DES-ÉXITO

He llamado a estos episodios DES-ÉXITO, porque no quiero llamarlos de otra manera. Es un ejercicio en el que he permitido a algunos personajes que pueblan mi fantasía, que cuenten sus historias, que en principio parece que no son precisamente de fortuna...Pero la historia es suya, y las vidas son suyas, así que veremos dónde nos llevan estas historias....



I - PASCAL

La luz que se colaba a través de los agujeros de la vieja persiana le despertó,  casi violentamente, sin contemplaciones. Como de costumbre, giró la cara, molesto, culpando al sol de arrancarle de aquella manera de su universo de sueños. En realidad, tampoco le importaba excesivamente... No había dormido bien, no había tenido ensoñaciones maravillosas, por lo tanto, no era una tragedia haberse despertado. Añoró los días en que al abrir los ojos ya echaba de menos las imágenes oníricas, pero hacía demasiado tiempo que su descanso nocturno no era más que una costumbre y no alcanzó a revivir ninguna de aquellas experiencias...
La ducha ya no funcionaba. De hecho, era más fácil contar las cosas que funcionaban... Se lavó la cara deprisa, sin interés, solo por sacudirse los restos de pereza, con la certeza que solo podía borrarlos de su cara, pero que no los despegaría de su alma.
Por la ventana veía la vida en marcha: bolsas de la compra, carteras de escuela, billeteros ocupados... Quizás hoy sería el día. Aunque había deseado tantas veces lo mismo, que lo pensaba sin convencimiento.
Con la funda de la guitarra colgada, corrió calle abajo, intentando formar parte del ajetreo. 
Un ensayo más: ni mejor ni peor, uno más. Alguna discusión sin importancia; repeticiones, vueltas a empezar, correcciones... Veía como disfrutaban sus compañeros con cada nota, con cada acorde. Sus dedos solo obedecían a la rutina, lograba reproducir los sonidos sin dificultad, pero sin ilusión, también.
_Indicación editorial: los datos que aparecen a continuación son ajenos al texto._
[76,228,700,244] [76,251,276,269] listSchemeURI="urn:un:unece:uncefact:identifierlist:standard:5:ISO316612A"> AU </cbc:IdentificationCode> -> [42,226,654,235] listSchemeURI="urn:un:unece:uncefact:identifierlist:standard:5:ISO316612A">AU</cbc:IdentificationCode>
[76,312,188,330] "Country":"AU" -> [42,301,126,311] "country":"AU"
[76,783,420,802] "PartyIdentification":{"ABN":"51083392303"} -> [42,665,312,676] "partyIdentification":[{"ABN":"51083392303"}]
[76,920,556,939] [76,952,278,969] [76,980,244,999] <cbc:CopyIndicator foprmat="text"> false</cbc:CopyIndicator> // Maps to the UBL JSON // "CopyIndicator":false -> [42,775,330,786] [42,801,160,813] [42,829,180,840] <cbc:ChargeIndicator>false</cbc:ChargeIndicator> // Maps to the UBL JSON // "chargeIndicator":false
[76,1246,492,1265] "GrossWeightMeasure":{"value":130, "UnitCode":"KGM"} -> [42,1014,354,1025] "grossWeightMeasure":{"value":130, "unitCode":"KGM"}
Siguiendo con esas costumbres ancladas en la monotonía, abrió a la hora de siempre la puerta del bar. Su mesa, su silla, las mismas manchas de café. Y las mismas caras.
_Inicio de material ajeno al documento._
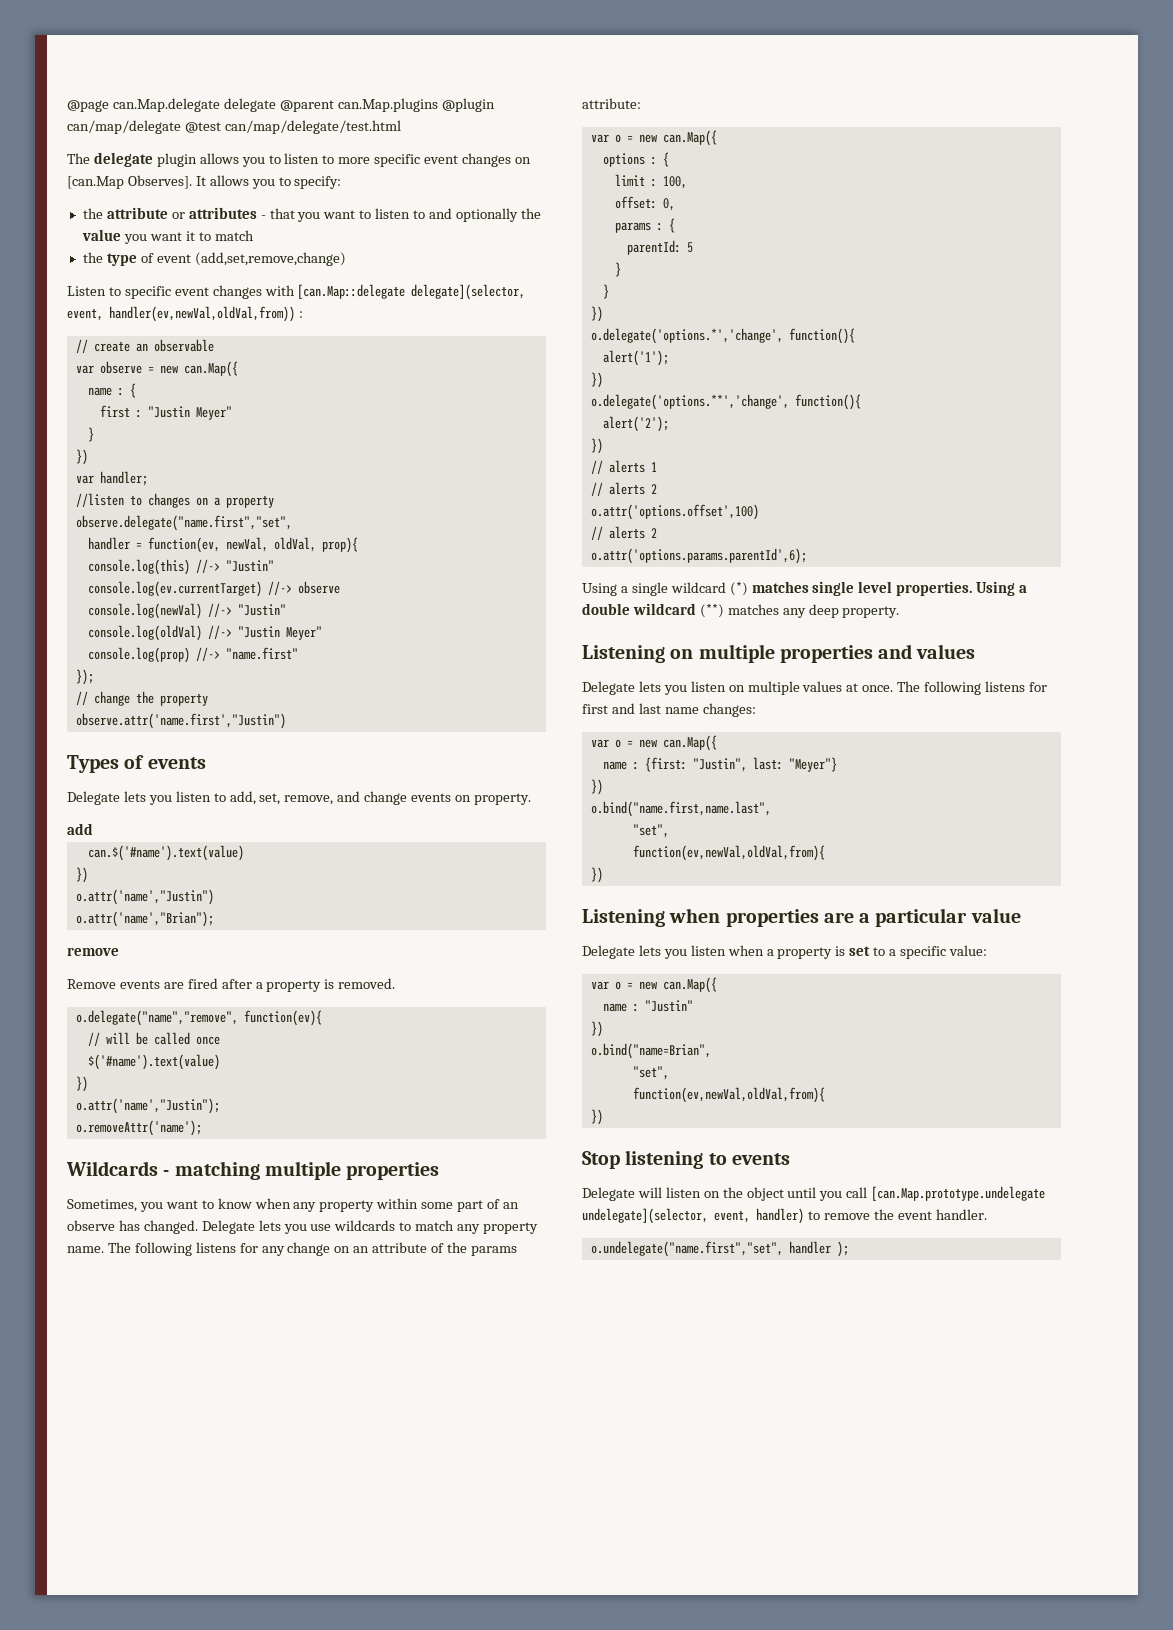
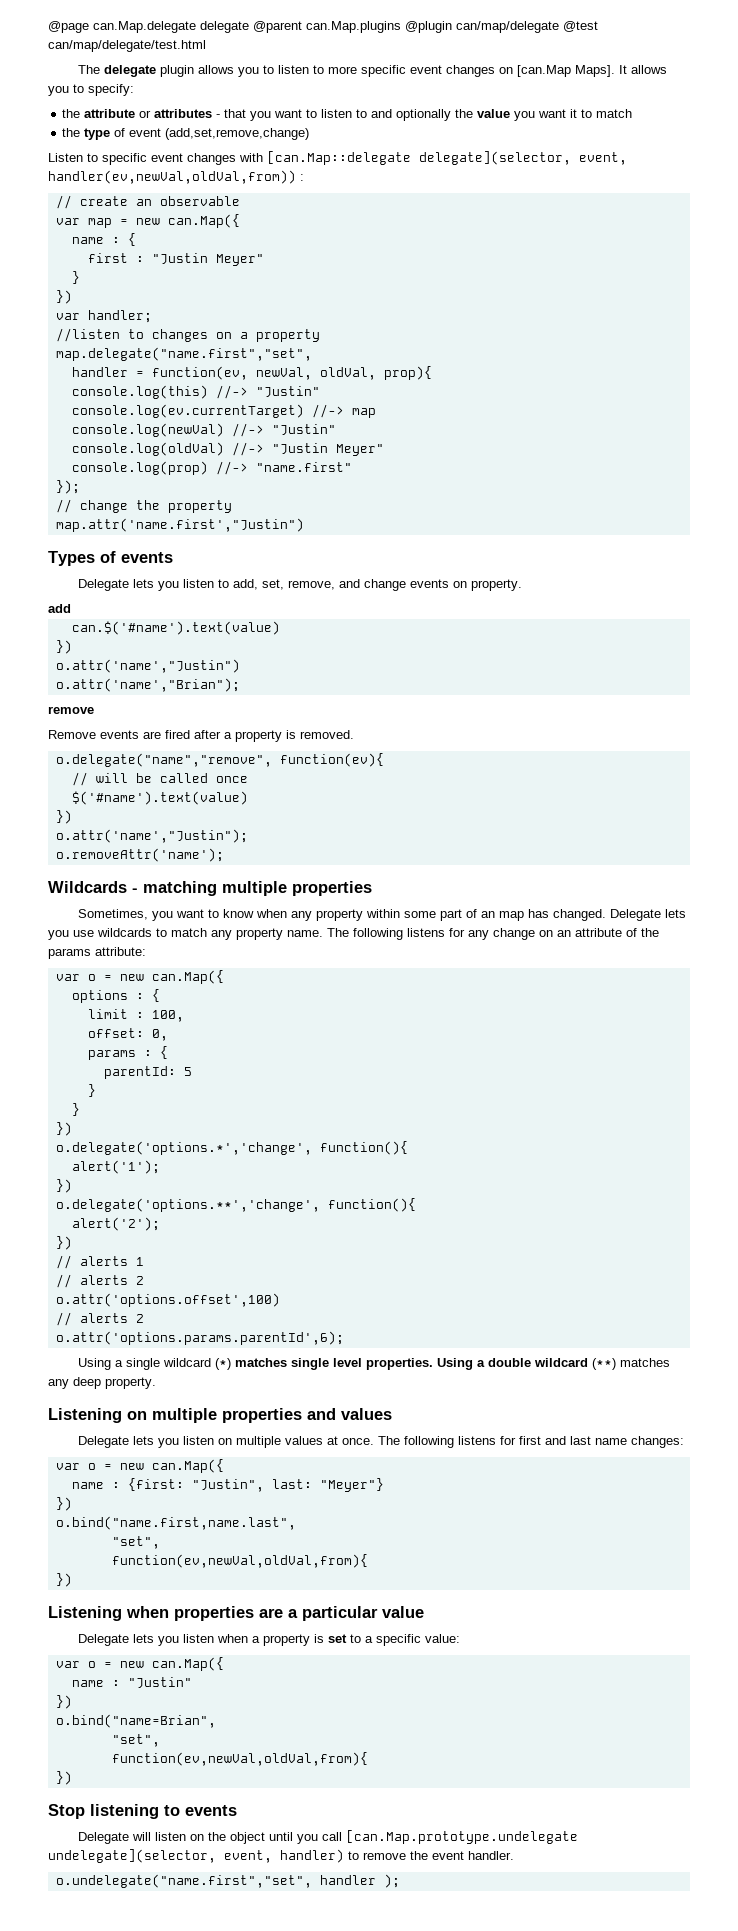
[127,175,192,189] Observes]. -> [574,65,615,77] Maps].
[99,361,142,374] observe -> [87,218,112,228] map
[75,515,292,531] observe.delegate("name.first","set", -> [55,347,312,361] map.delegate("name.first","set",
[297,581,340,594] observe -> [351,408,376,418] map
[75,713,286,729] observe.attr('name.first',"Justin") -> [55,518,304,532] map.attr('name.first',"Justin")
[67,1220,115,1231] observe -> [498,911,524,921] map

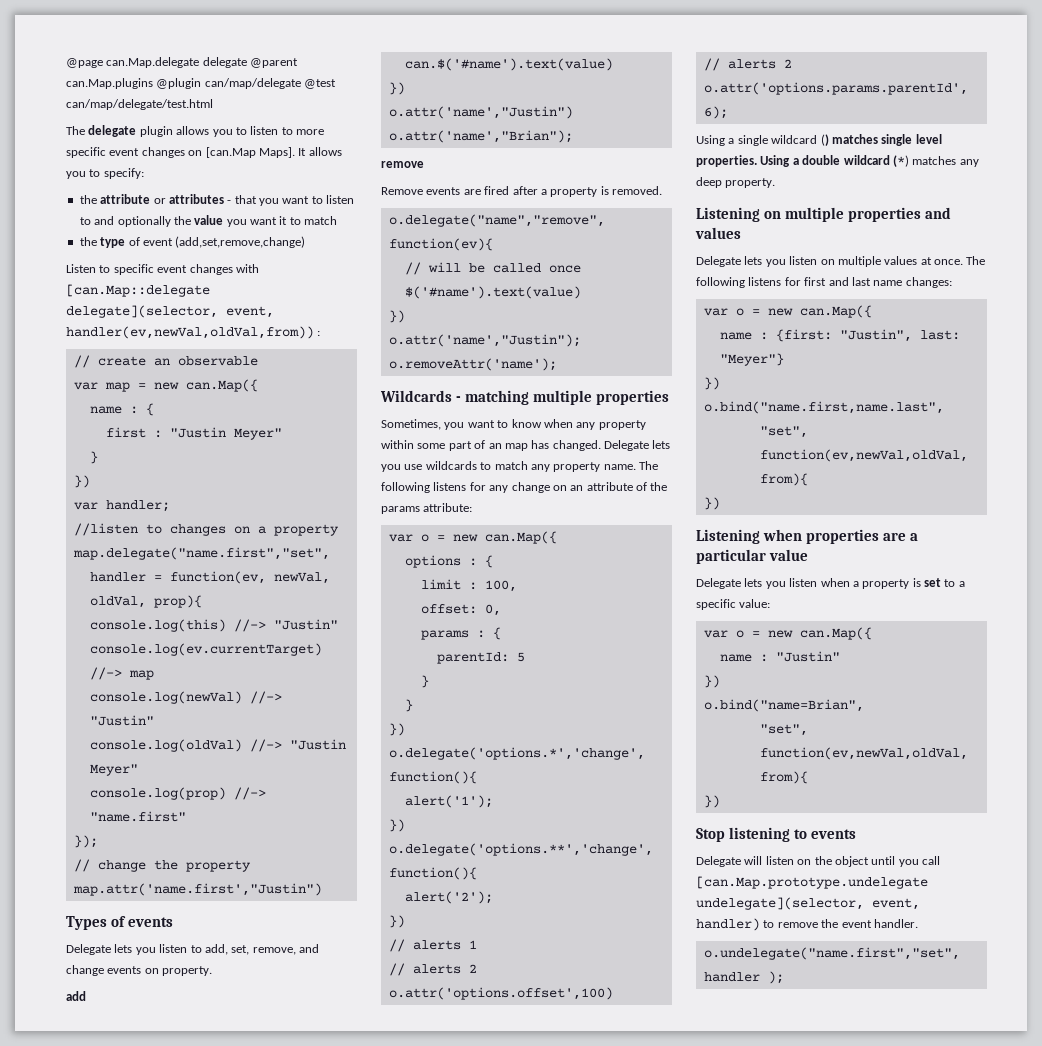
[214,1358,231,1370] (*) -> [820,134,829,146] ()
[591,1358,616,1370] (**) -> [892,155,909,167] (*)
La cara del escritor herido por su propia pluma; la del pintor de colores tristes; el rictus del poeta torturado; la mirada vacía del cantante anacrónico. Y la suya.
Se sentó junto a ellos, como siempre, en silencio. Buscó sus ojos intentando, una vez más, hallar la solución al enigma que los unía. Y cedió una vez más el triunfo a la pereza, a la resignación y al hastío.
No encontraría, tampoco hoy, respuesta.
Levantando el vaso, volvió a dejar para otro momento la resolución del misterio.